Because “A Bridge Too Far” is a collage of self-indulgence, mediocrity, monotony, violence, and sadism, one comes to the conclusion that the director put two or even three bridges too far. The overuse of violence in the film makes the audience so desensitized to it that when the movie ends all they can expect is blood and gore. The picture is long, expensive, filled with stars, and quite boring. A simplistic analysis yet at the same time disheartening. It is an epic, and no. It is actually the longest B-grade war film ever made.

The combination of B movies and patton makes an intelligent and well spent war epic. A bridge too far, on the other hand, is full of cliches, and, unlike the B movie explanation, I did not pull the term ‘cliches’ out of the air; it earns its name.

Goldman’s screenplays are very different from the polish images. They are filled with brass aristocrats, charming germans, good natured irish, amusingly stoic englishmen, and the brave golden haired dutch woman who shelters the injured. To add on, there is also the polish general who’s first scene is a polish joke.

This isn’t surprising given that it seems that using up a minute here or there, spending on screen time, has been shredded with yet another explosion. Special effects, mostly in the fake department, are so unbelievably phony (pay thorough attention to the airplanes) that Levine must have really economized in the effects division. We see the stars are decently herded into the frames for their (a) Introductory Scene, (b) Big Scene, and (c) Whatever Did Happen to Him? Scene. We are met with a mix of seasoned veterans and timid children, jaded physicians with a touch of a hero and foolish frontline generals, and yes, even an incident where the heard battle wounded starts to sing Abide With Me for no particular reason.

These are all ancient events. There is no innovation or fresh insight to the topic from Levine and his director Richard Attenborough’s side. The movie “A Bridge Too Far” is set with the background of a historical event which could have occurred three decades back, and most likely would have been better done, only that studio executives in the past would have shot it down.

It’s a 170-minute downer about Operation Market Garden which is a poorly planned attempt to drop 35,000 paratroopers behind German lines. But why would anyone make a film about a failure of that magnitude? (Or, as someone once put it regarding “Funny Lady,” why make a film about suffering through a second divorce?)
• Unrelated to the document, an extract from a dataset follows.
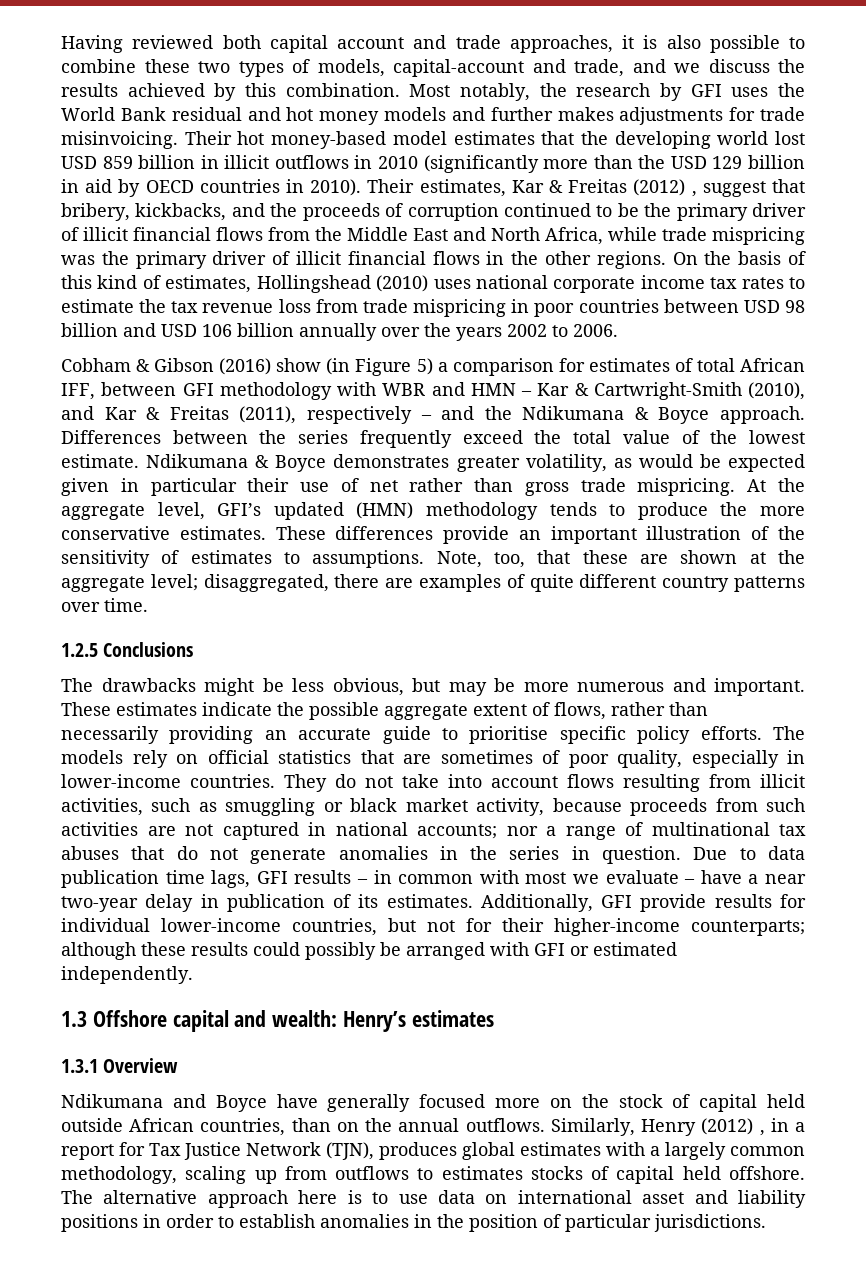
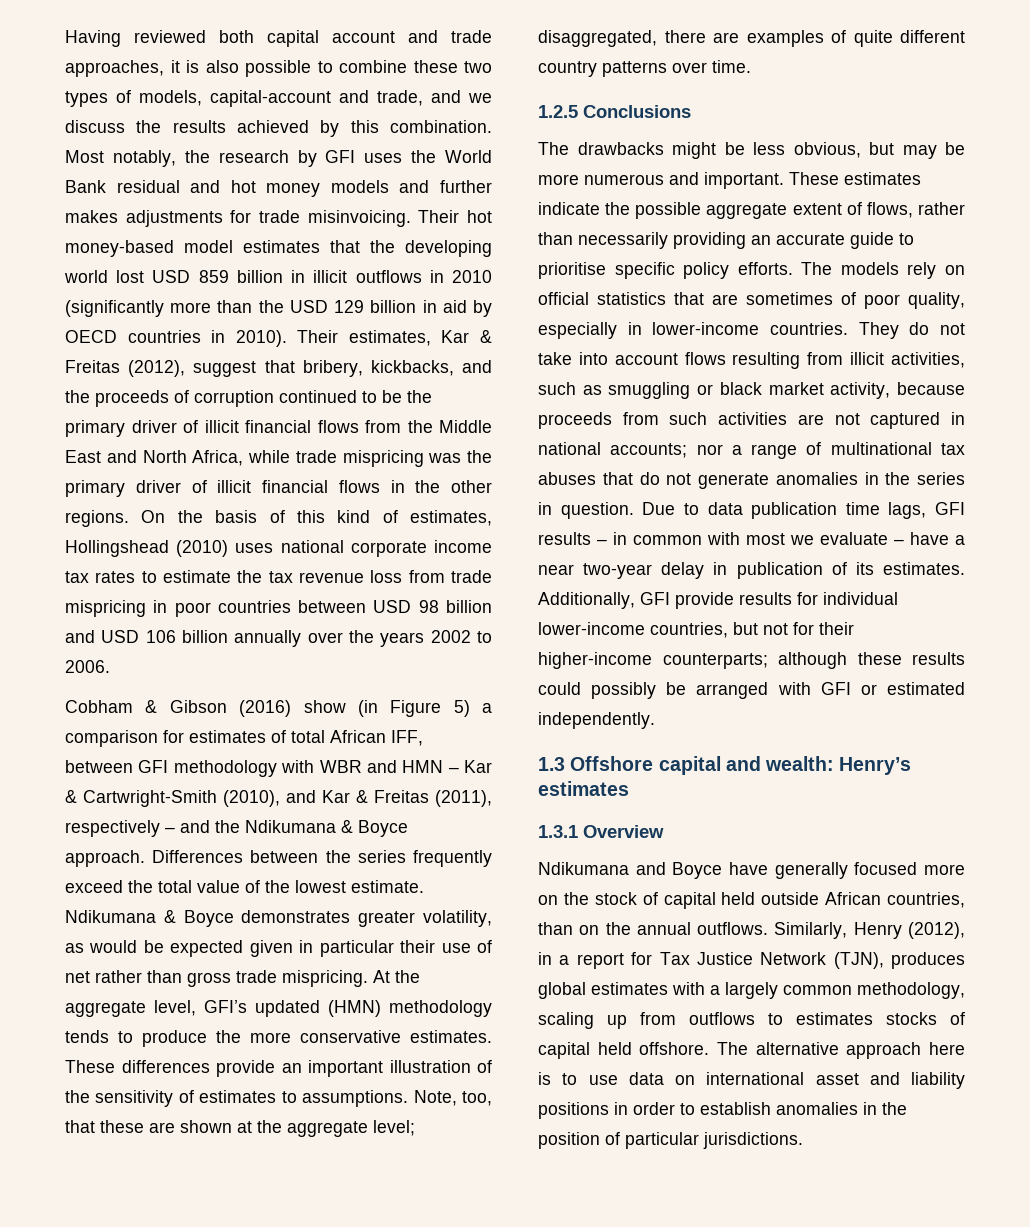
[633,179,697,197] (2012) , -> [128,360,186,377] (2012),
[701,1118,765,1136] (2012) , -> [908,922,965,939] (2012),

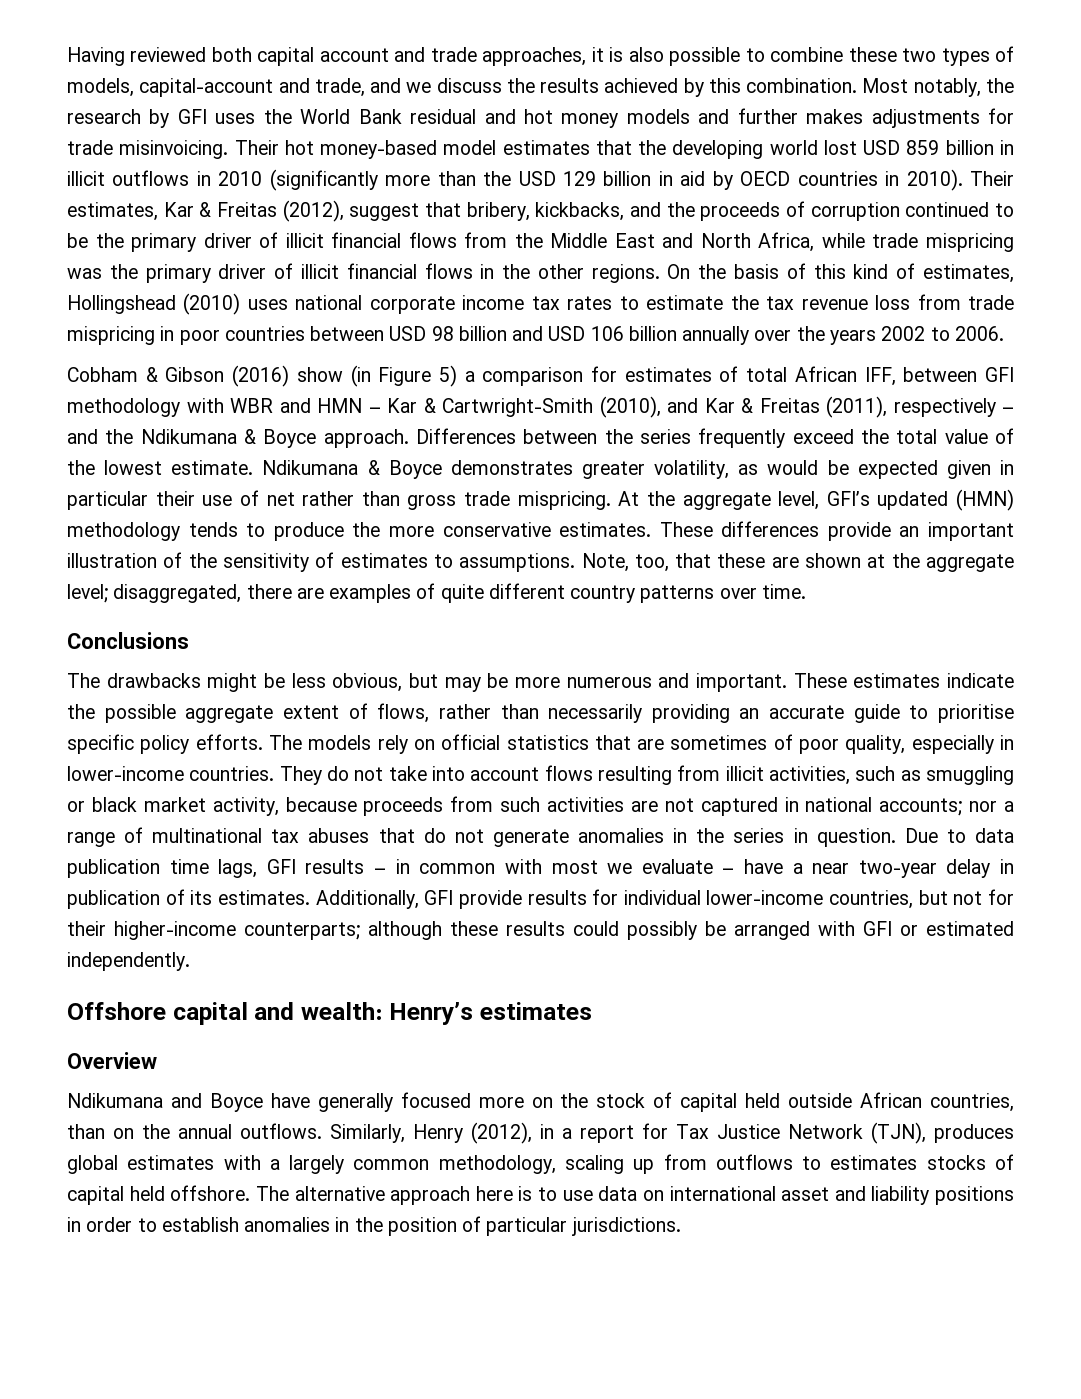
[538,105,578,118] 1.2.5 -> (806, 591) none
[538,757,565,771] 1.3 -> (190, 961) none
[538,825,578,838] 1.3.1 -> (593, 1011) none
I have not yet addressed the acting and I have some space left, so I guess I must. Well, it ought to be recorded first of all that Ryan O’Neal is so awful in this production that he should have been fired and the movie restarted from scratch. O’Neal plays Gen. James M. Gavin during his teenage years. He is missing in not having age, authority, wisdom and to make matters worse, he sounds like he is about to sob.
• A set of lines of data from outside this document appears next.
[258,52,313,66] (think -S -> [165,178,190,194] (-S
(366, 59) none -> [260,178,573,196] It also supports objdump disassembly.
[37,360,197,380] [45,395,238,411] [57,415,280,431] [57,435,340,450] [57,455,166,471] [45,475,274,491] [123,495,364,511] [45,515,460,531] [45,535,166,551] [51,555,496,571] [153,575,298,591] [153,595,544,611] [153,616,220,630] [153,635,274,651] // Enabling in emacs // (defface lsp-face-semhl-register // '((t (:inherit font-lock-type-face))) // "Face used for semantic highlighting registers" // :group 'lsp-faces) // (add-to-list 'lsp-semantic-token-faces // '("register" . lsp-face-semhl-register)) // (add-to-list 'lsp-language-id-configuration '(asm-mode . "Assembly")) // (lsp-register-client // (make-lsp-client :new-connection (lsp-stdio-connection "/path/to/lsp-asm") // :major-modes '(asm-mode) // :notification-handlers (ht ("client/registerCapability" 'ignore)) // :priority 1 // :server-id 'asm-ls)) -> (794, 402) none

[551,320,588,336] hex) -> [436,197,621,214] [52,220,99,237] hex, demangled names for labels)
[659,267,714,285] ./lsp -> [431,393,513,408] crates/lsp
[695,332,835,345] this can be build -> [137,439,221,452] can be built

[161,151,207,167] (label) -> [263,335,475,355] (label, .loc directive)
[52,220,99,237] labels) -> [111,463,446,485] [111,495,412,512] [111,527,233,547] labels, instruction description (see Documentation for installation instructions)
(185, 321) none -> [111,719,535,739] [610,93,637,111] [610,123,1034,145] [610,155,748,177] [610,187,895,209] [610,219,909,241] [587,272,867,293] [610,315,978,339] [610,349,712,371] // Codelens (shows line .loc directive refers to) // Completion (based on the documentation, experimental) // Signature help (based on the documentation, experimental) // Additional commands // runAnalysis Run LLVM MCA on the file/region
That’s just awful. In his role as a Polish general, Gene Hackman gives a performance that seems to want to submerge itself. The Germans (Maximilian Schell and Hardy Kruger) take up where previous generations of movie Germans left off – they move as if all their joints are in splints. With regard to the British actors, they aren’t too bad in this regard: Sean Connery and Michael Caine are decent enough while Edward Fox has the, er… I was going to say ‘best’, but it would be more accurate to say, ‘only good’ scene in the movie.